_RECORDS SHOWN_
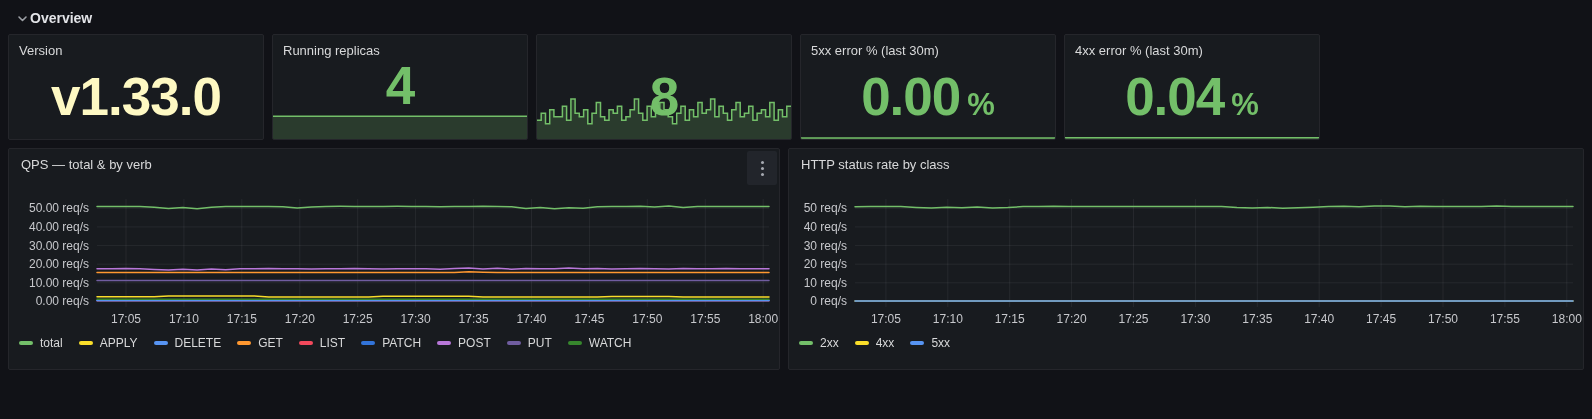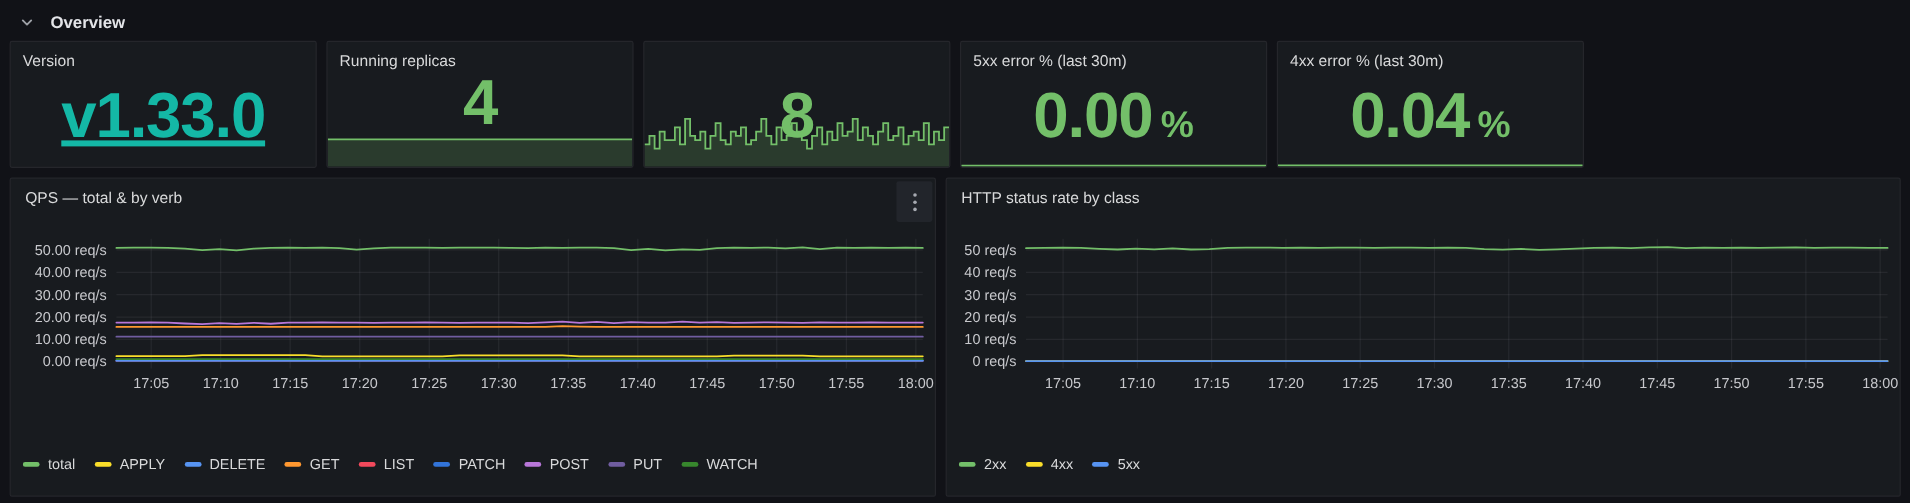--- a/index.html
+++ b/index.html
@@ -3,21 +3,21 @@
 <meta charset="utf-8">
 <style>
   html,body{margin:0;padding:0;}
   body{
     width:1592px;height:419px;overflow:hidden;
     background:#111217;
     font-family:"Liberation Sans",sans-serif;
     color:#ccccdc;
   }
   .section-header{
-    display:flex;align-items:center;gap:14px;
+    display:flex;align-items:center;gap:2px;
     height:30px;padding:6px 8px 0 16px;box-sizing:border-box;
   }
   .chev{width:12px;height:12px;display:flex;align-items:center;justify-content:center;cursor:pointer;}
   .section-title{font-size:14px;font-weight:700;color:#e3e4e8;cursor:pointer;}
 
   .stat-grid{
     display:grid;grid-template-columns:repeat(6,1fr);gap:8px;
     margin:4px 8px 0 8px;height:106px;
   }
   .panel{
@@ -34,21 +34,21 @@
     z-index:2;pointer-events:none;
   }
   .stat-value{font-size:53px;font-weight:600;letter-spacing:-1px;line-height:1;}
   .stat-suffix{font-size:31px;font-weight:600;margin-left:7px;letter-spacing:0;}
   .vrow{display:flex;align-items:baseline;}
   .spark{position:absolute;left:0;right:0;bottom:0;z-index:1;}
   .spark svg{display:block;}
 
   .ts-grid{
     display:grid;grid-template-columns:772px 1fr;gap:8px;
-    margin:8px;height:266px;
+    margin:8px;height:222px;
   }
   .ts-title{padding:8px 12px 0 12px;font-size:13px;font-weight:500;color:#d8d9da;}
   .kebab{
     position:absolute;top:2px;right:2px;width:30px;height:34px;
     background:#22252b;border-radius:2px;cursor:pointer;
     display:flex;flex-direction:column;align-items:center;justify-content:center;gap:3px;
   }
   .kebab i{width:3px;height:3px;border-radius:50%;background:#a6a9b0;display:block;}
   .chart{position:absolute;left:0;right:0;top:44px;bottom:40px;}
   .chart svg{display:block;}
@@ -71,21 +71,21 @@
   </span>
   <span class="section-title">Overview</span>
 </div>
 
 <div class="stat-grid">
 
   <div class="panel">
     <div class="panel-title">Version</div>
     <div class="stat-value-wrap">
       <span class="vrow">
-          <span class="stat-value" style="color: #14b8a6; text-decoration: underline;">v1.33.0</span>
+          <span class="stat-value" style="color: #fef9c3;">v1.33.0</span>
         </span>
     </div>
   </div>
 
   <div class="panel">
     <div class="panel-title">Running replicas</div>
     <div class="stat-value-wrap" style="bottom:22px;">
       <span class="vrow">
           <span class="stat-value" style="color: rgb(115, 191, 105);">4</span>
         </span>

_ABOUT THIS TASK_
Only the records themselves, retyped exactly, belong in the answer; please leave all images behind.

_YOUR RESPONSE_
--- a/index.html
+++ b/index.html
@@ -3,21 +3,21 @@
 <meta charset="utf-8">
 <style>
   html,body{margin:0;padding:0;}
   body{
     width:1592px;height:419px;overflow:hidden;
     background:#111217;
     font-family:"Liberation Sans",sans-serif;
     color:#ccccdc;
   }
   .section-header{
-    display:flex;align-items:center;gap:14px;
+    display:flex;align-items:center;gap:2px;
     height:30px;padding:6px 8px 0 16px;box-sizing:border-box;
   }
   .chev{width:12px;height:12px;display:flex;align-items:center;justify-content:center;cursor:pointer;}
   .section-title{font-size:14px;font-weight:700;color:#e3e4e8;cursor:pointer;}
 
   .stat-grid{
     display:grid;grid-template-columns:repeat(6,1fr);gap:8px;
     margin:4px 8px 0 8px;height:106px;
   }
   .panel{
@@ -34,21 +34,21 @@
     z-index:2;pointer-events:none;
   }
   .stat-value{font-size:53px;font-weight:600;letter-spacing:-1px;line-height:1;}
   .stat-suffix{font-size:31px;font-weight:600;margin-left:7px;letter-spacing:0;}
   .vrow{display:flex;align-items:baseline;}
   .spark{position:absolute;left:0;right:0;bottom:0;z-index:1;}
   .spark svg{display:block;}
 
   .ts-grid{
     display:grid;grid-template-columns:772px 1fr;gap:8px;
-    margin:8px;height:266px;
+    margin:8px;height:222px;
   }
   .ts-title{padding:8px 12px 0 12px;font-size:13px;font-weight:500;color:#d8d9da;}
   .kebab{
     position:absolute;top:2px;right:2px;width:30px;height:34px;
     background:#22252b;border-radius:2px;cursor:pointer;
     display:flex;flex-direction:column;align-items:center;justify-content:center;gap:3px;
   }
   .kebab i{width:3px;height:3px;border-radius:50%;background:#a6a9b0;display:block;}
   .chart{position:absolute;left:0;right:0;top:44px;bottom:40px;}
   .chart svg{display:block;}
@@ -71,21 +71,21 @@
   </span>
   <span class="section-title">Overview</span>
 </div>
 
 <div class="stat-grid">
 
   <div class="panel">
     <div class="panel-title">Version</div>
     <div class="stat-value-wrap">
       <span class="vrow">
-          <span class="stat-value" style="color: #14b8a6; text-decoration: underline;">v1.33.0</span>
+          <span class="stat-value" style="color: #fef9c3;">v1.33.0</span>
         </span>
     </div>
   </div>
 
   <div class="panel">
     <div class="panel-title">Running replicas</div>
     <div class="stat-value-wrap" style="bottom:22px;">
       <span class="vrow">
           <span class="stat-value" style="color: rgb(115, 191, 105);">4</span>
         </span>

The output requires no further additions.